Graduands required!
FPGA Fault Tolerance in Particle Physics Experiments
The increasing use of SRAM-based reconfigurable architectures at important areas of research and development like particle accelerators and space applications brings new, currently partially unattended effects on top. An already well known, but nevertheless important problem of such systems is its susceptibility to radiation which increases in with particle flux and energy. Unable to prevent these errors by the use of extensive shielding, our field of research is to use intelligent algorithms in conjunction with spacial and temporal redundancy features to eliminate each of such effects that may cause a Single Event Functional Interrupt (SEFI) which leads to miscalculation and system halt.
We are open to talented, dedicated students (BSC/MSC/Diploma/"Projektpraktikum") for working on the following research projects concerning FPGA design using fault-tolerance:
- Development of fault tolerant IP cores (MSC/Diploma)

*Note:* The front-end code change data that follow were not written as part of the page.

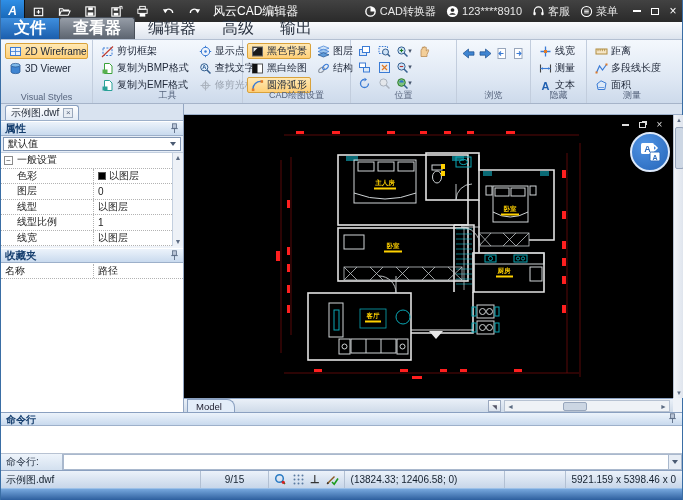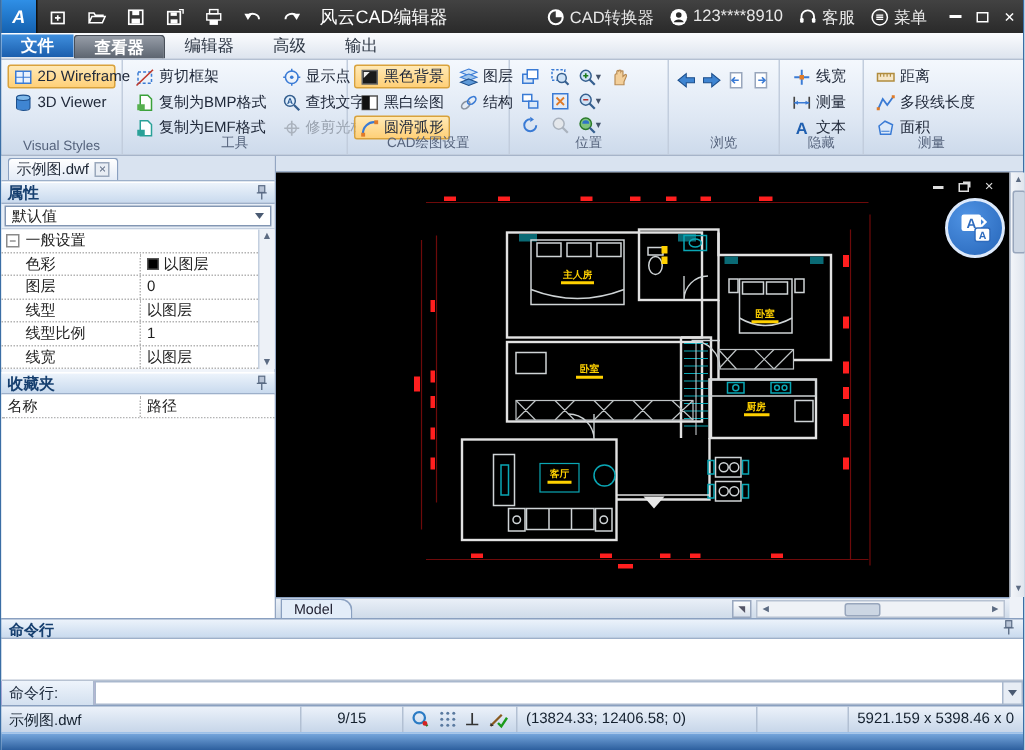"文件" .menubar { align-items: center -> flex-end; font-size: 11px -> 16px }
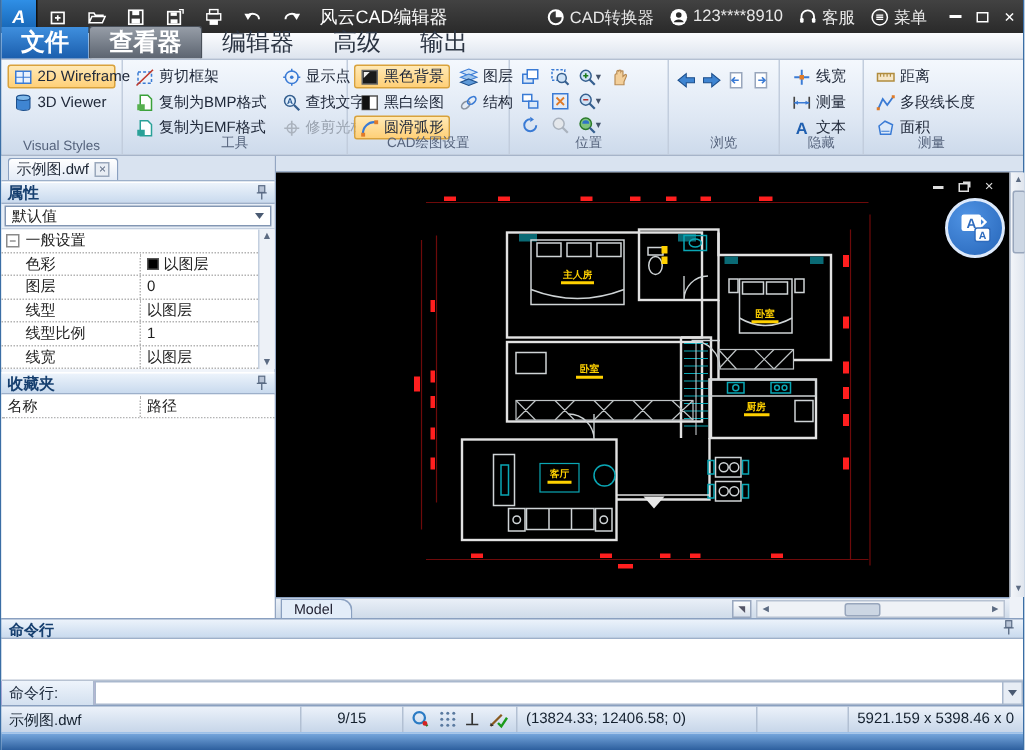"2D Wireframe" div.rgroup { width: 81px -> 92px }
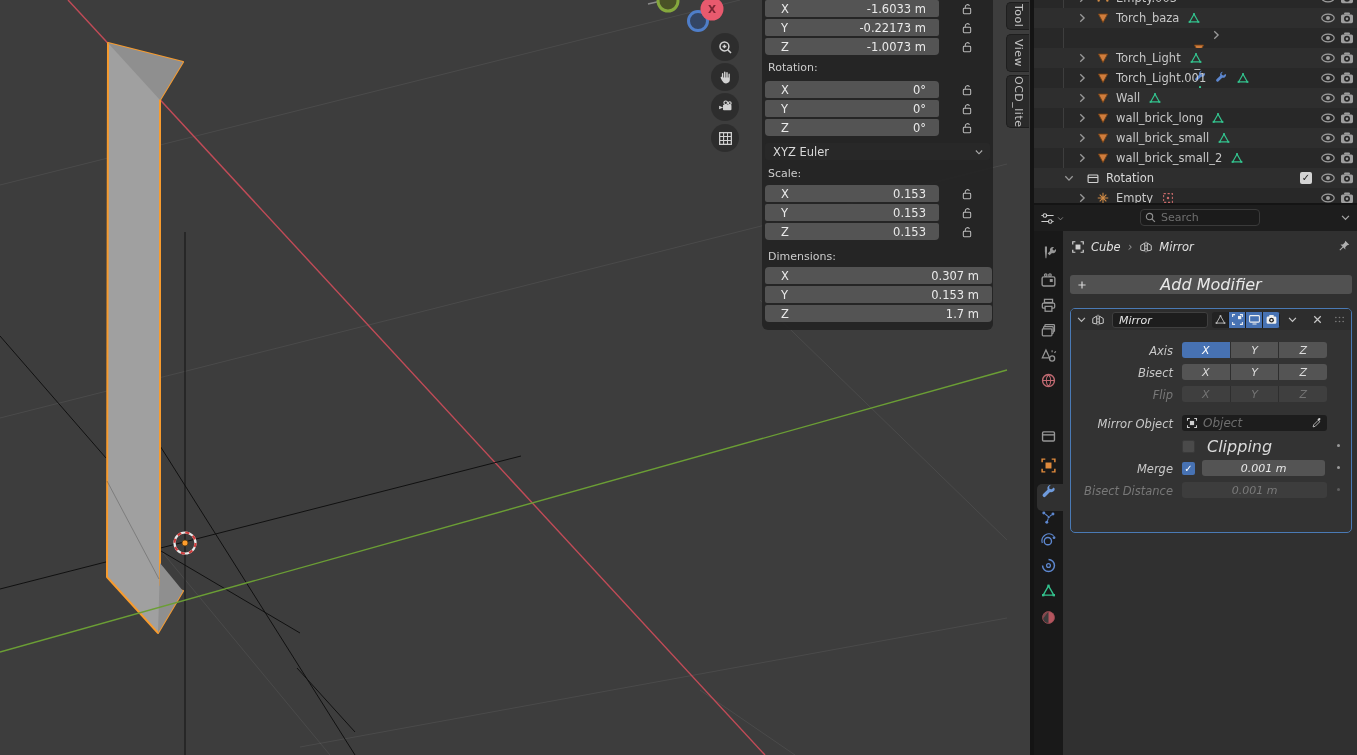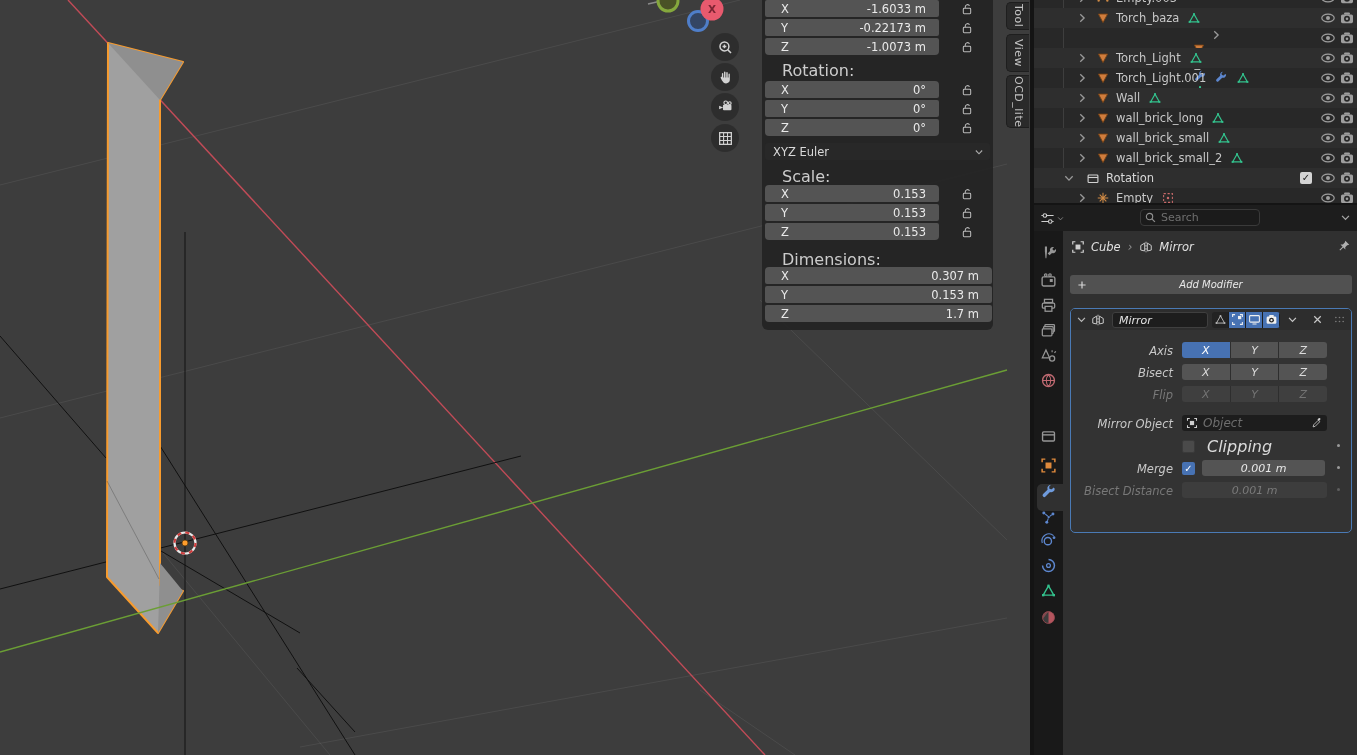"Rotation:" .tlabel { font-size: 16px -> 11px; left: 20px -> 6px }
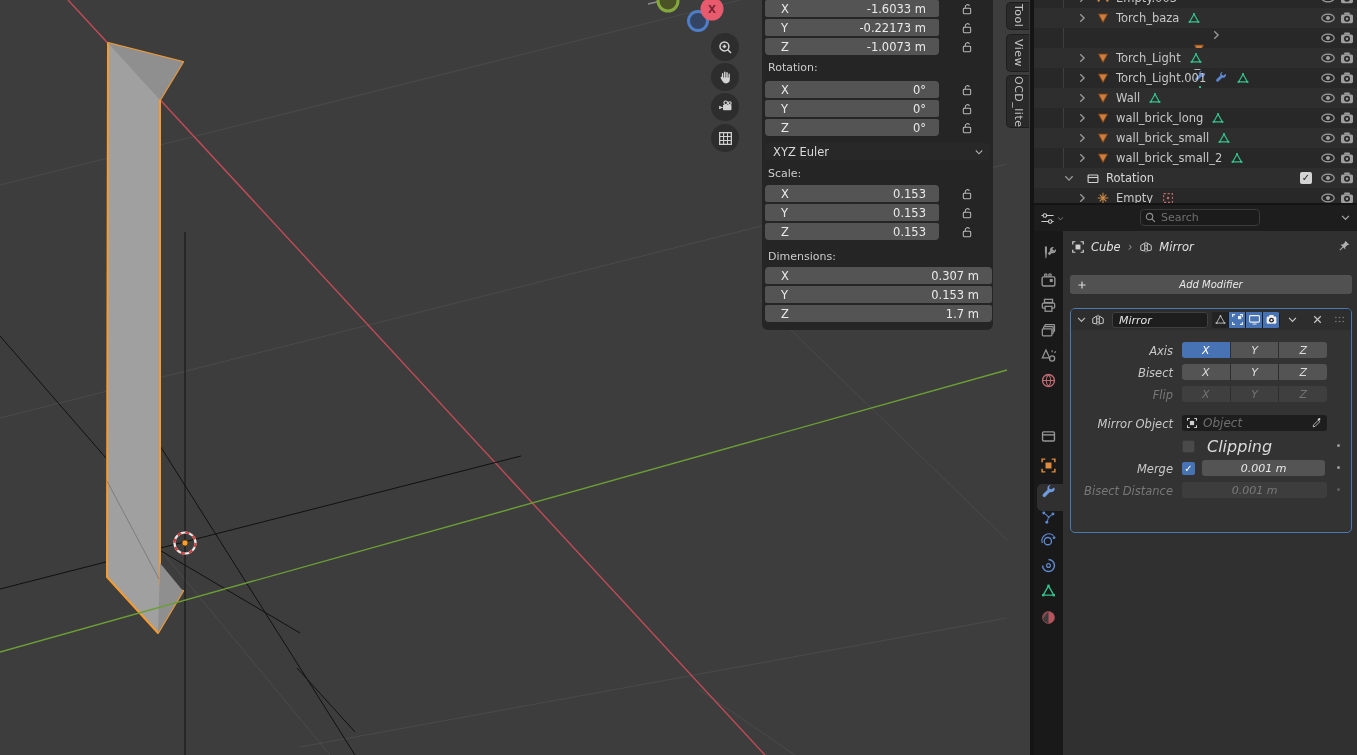"Add Modifier" #addmod { font-size: 10px -> 16px }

To minimize chip failures in radiation vulnerable setups, the entire static FPGA configuration is refreshed continuously during system runtime (Scrubbing). On principle, this method is inapplicable for recovering dynamic data. Thus, all of the used design logics (IP-Cores) have to include additional recovery methods, fallback states and backup paths. Moreover they have to prevent Single Event Functional Interrupts (SEFI) to halt the entire system. To reach this level of fault tolerance, this may include:
- double module redundancy in design for functional units
- triple module redundancy in design for irrecoverable dynamic data
- Parity/CRC error detection/correction in data paths and busses
- fault tolerant state machines to detect invalid state crossings (Hamming-based state encoding where neighboured states have fixed/minimal Hamming distance)
The project aims at maximum fault tolerance with minimum size. It may enhance suitable opencores.
Challenge: VHDL Implementation of fault-tolerance techniques to a specific part of an FPGA system (DDR controller, ethernet, ...).
Special Requirements: VHDL basics
- Verification of a CPU IP Core - MIPS R3000 (BSC)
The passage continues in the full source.